Indeed, he added, referring to the growing underground of unlicensed medicines, “they are doing it anyway. This will let them take their risks in a controlled setting while accruing scientific knowledge.”
Last winter, NIAID announced another program that will expand AIDS research to include local, community-based physicians, in addition to those who now conduct the traditional studies at large academic medical centers.
Reaction to the program was mixed. “It’s a very interesting approach, and where is the money going to come from?” asked Jeff Levi, executive director of the National Gay and Lesbian Task Force. “Who is going to pay for the drugs and associated care? Will it be NIH? The drug companies? Third-party payers? Or is this going to be of value only to those wealthy enough to pay for the drugs?”
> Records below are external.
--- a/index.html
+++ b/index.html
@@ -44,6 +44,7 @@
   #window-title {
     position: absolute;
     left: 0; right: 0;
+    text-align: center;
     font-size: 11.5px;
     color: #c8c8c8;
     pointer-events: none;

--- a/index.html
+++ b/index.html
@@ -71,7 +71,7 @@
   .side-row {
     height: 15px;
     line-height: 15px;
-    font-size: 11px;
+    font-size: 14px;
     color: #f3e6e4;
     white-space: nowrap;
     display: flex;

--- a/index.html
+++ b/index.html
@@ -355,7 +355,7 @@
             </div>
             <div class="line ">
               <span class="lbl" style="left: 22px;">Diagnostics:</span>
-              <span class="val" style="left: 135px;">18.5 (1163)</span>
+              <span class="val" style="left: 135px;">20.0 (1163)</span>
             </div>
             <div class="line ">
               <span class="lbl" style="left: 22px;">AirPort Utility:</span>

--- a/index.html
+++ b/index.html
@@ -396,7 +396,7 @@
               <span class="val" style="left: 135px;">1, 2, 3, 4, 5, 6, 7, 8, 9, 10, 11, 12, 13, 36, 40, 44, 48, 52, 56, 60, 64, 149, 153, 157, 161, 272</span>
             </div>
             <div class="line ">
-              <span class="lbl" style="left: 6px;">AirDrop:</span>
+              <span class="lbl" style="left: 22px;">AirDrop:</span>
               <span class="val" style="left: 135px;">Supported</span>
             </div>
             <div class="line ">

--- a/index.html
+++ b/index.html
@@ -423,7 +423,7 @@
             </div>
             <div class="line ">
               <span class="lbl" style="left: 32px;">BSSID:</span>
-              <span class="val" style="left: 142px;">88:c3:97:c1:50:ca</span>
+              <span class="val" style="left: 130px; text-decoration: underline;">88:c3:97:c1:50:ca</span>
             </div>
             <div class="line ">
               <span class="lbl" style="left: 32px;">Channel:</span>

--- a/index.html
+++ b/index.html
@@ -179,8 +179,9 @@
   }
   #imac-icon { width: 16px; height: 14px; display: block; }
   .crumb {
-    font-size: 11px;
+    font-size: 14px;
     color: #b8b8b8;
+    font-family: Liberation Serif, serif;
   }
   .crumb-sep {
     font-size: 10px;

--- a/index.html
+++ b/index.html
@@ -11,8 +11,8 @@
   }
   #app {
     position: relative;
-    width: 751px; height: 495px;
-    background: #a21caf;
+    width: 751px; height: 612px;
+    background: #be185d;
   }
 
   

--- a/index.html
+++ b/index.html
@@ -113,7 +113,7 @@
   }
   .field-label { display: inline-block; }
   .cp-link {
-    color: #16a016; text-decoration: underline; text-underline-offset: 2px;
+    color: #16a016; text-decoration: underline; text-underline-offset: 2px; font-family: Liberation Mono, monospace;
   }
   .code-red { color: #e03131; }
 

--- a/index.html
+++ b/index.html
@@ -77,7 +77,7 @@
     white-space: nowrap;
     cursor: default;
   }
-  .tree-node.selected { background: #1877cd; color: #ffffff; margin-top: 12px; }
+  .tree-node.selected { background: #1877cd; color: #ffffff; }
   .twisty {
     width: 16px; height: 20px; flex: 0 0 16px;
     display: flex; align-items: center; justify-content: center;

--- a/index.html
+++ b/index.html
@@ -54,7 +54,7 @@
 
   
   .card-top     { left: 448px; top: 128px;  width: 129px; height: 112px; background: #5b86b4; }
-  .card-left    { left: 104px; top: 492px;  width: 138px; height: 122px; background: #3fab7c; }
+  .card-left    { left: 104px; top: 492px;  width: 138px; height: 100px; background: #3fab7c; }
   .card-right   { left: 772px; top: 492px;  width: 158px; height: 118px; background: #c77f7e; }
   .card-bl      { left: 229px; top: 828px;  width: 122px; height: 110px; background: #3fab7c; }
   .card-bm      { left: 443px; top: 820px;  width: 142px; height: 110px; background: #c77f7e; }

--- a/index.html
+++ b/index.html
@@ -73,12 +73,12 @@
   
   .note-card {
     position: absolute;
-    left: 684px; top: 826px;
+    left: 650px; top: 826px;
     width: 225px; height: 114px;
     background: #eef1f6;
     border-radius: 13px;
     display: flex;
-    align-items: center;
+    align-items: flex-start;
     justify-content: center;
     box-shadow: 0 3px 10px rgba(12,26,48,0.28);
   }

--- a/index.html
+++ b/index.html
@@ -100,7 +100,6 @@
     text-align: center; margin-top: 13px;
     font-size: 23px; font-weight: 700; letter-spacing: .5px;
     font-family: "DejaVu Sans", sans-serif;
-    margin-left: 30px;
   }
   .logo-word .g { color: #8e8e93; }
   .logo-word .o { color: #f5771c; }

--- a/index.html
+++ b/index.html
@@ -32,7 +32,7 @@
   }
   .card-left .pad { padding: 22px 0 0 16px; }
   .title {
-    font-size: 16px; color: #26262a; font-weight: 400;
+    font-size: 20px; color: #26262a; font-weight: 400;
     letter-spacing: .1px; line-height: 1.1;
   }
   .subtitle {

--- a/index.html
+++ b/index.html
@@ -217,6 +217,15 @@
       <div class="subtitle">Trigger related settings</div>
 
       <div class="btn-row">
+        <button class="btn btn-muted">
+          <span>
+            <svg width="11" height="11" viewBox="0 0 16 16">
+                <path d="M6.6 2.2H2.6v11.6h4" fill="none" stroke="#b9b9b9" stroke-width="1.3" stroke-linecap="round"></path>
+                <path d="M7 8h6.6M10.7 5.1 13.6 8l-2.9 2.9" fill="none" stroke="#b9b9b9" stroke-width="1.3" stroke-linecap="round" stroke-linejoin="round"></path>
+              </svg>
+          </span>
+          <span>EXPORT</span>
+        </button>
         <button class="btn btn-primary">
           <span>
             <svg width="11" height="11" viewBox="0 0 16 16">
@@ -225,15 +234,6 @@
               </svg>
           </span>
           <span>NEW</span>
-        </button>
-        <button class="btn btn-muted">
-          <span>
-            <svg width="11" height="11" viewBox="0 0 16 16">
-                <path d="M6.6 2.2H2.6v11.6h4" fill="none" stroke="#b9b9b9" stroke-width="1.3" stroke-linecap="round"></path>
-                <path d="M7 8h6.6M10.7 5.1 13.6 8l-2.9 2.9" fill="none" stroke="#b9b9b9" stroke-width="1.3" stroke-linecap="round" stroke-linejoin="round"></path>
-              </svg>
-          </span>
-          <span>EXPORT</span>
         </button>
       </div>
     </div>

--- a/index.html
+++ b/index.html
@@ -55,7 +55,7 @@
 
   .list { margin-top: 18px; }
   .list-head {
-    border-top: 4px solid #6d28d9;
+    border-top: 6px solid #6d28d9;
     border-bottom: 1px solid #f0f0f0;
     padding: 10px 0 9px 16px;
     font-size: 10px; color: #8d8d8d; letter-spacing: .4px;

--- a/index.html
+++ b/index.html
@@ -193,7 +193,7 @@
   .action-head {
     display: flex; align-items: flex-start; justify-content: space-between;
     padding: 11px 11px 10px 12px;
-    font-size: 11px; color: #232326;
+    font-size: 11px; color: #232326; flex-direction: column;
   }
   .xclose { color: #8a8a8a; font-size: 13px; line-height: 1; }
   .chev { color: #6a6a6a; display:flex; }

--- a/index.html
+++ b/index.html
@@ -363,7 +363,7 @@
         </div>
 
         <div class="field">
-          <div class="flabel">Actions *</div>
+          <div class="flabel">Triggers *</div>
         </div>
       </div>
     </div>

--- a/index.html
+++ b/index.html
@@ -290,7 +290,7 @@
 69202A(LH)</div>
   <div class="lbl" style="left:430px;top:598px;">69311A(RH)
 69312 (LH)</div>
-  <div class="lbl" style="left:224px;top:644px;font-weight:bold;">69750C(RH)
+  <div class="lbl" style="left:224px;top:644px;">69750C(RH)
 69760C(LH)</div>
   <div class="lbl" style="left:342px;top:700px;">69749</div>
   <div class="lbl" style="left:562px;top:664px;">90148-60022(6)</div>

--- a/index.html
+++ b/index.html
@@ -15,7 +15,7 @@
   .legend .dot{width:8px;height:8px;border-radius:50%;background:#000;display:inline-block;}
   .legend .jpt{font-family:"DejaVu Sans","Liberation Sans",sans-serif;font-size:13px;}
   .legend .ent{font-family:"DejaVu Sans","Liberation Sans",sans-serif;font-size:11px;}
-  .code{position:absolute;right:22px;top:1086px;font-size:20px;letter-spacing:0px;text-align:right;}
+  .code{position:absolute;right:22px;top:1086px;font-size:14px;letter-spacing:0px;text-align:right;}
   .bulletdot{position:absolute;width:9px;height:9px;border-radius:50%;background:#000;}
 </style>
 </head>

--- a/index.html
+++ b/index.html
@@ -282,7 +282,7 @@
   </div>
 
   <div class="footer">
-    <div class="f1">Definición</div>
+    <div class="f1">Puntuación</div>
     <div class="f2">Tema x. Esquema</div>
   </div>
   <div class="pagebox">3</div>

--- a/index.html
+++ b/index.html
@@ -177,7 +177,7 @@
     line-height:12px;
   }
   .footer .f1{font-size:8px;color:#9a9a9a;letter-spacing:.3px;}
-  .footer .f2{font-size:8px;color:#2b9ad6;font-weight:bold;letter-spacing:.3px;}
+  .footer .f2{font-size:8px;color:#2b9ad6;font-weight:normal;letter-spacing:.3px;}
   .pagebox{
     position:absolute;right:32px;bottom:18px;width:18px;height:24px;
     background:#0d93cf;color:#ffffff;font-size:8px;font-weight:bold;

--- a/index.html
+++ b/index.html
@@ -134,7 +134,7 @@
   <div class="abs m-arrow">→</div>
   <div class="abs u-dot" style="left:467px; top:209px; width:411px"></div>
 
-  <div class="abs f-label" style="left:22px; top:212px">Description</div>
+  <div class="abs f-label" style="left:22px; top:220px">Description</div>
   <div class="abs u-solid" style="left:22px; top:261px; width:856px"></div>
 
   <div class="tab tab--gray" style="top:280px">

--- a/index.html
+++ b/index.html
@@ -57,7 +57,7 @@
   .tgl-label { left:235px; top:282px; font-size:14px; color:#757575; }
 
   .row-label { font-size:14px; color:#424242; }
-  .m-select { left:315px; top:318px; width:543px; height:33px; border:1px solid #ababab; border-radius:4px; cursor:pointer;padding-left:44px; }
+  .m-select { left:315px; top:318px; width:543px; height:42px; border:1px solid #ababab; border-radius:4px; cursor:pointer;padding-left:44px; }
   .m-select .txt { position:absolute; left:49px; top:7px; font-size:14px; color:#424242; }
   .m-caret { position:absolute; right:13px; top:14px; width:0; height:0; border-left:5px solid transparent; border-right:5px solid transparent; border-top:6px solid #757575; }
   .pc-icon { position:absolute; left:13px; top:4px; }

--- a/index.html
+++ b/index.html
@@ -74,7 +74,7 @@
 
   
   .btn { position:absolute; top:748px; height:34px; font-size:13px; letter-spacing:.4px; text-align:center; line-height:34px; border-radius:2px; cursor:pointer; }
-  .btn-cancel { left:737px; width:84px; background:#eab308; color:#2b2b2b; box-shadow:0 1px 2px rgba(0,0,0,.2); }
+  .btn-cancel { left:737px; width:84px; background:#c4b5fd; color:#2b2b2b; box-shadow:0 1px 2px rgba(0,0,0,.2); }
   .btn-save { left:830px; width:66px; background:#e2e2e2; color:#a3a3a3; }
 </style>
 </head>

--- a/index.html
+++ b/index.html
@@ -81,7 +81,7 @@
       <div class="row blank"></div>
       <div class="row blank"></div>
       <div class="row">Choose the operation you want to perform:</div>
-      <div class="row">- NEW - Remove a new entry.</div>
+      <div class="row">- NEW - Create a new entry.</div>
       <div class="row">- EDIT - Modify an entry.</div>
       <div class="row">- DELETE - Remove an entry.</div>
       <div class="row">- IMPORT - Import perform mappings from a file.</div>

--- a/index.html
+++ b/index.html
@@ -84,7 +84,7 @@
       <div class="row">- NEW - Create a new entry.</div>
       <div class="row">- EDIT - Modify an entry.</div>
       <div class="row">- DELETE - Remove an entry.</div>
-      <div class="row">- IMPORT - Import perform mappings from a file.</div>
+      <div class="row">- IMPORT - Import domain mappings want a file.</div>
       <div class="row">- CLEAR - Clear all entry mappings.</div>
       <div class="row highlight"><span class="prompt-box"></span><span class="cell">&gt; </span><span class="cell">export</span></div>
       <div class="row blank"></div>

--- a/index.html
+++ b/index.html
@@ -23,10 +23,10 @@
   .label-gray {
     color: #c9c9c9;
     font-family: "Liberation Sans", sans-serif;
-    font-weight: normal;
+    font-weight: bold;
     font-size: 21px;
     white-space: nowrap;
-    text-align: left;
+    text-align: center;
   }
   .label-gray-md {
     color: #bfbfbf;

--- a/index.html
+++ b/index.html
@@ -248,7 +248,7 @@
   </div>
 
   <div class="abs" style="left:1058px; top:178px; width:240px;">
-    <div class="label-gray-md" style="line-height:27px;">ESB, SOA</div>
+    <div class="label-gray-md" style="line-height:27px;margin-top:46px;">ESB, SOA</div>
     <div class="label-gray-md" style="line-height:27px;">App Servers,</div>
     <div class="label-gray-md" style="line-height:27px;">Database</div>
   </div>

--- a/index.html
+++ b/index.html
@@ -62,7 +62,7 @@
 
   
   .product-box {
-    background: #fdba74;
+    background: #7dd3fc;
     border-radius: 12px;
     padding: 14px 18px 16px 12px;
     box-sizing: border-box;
Dr. Robert T. Schooley, an AIDS specialist at Massachusetts General Hospital, said he was concerned that potential toxicity “might be missed” in Phase 1 studies, “as has happened with several AIDS drugs.”
But Delaney was successful in persuading Fauci that such concerns had to be balanced against the lives lost by delays in drug development. “People talk about the possibility of losing lives due to toxicity, but nobody is counting the lives lost due to delays in drug development,” Delaney said.
Victor F. Zonana reported from San Francisco and Marlene Cimons reported from Washington.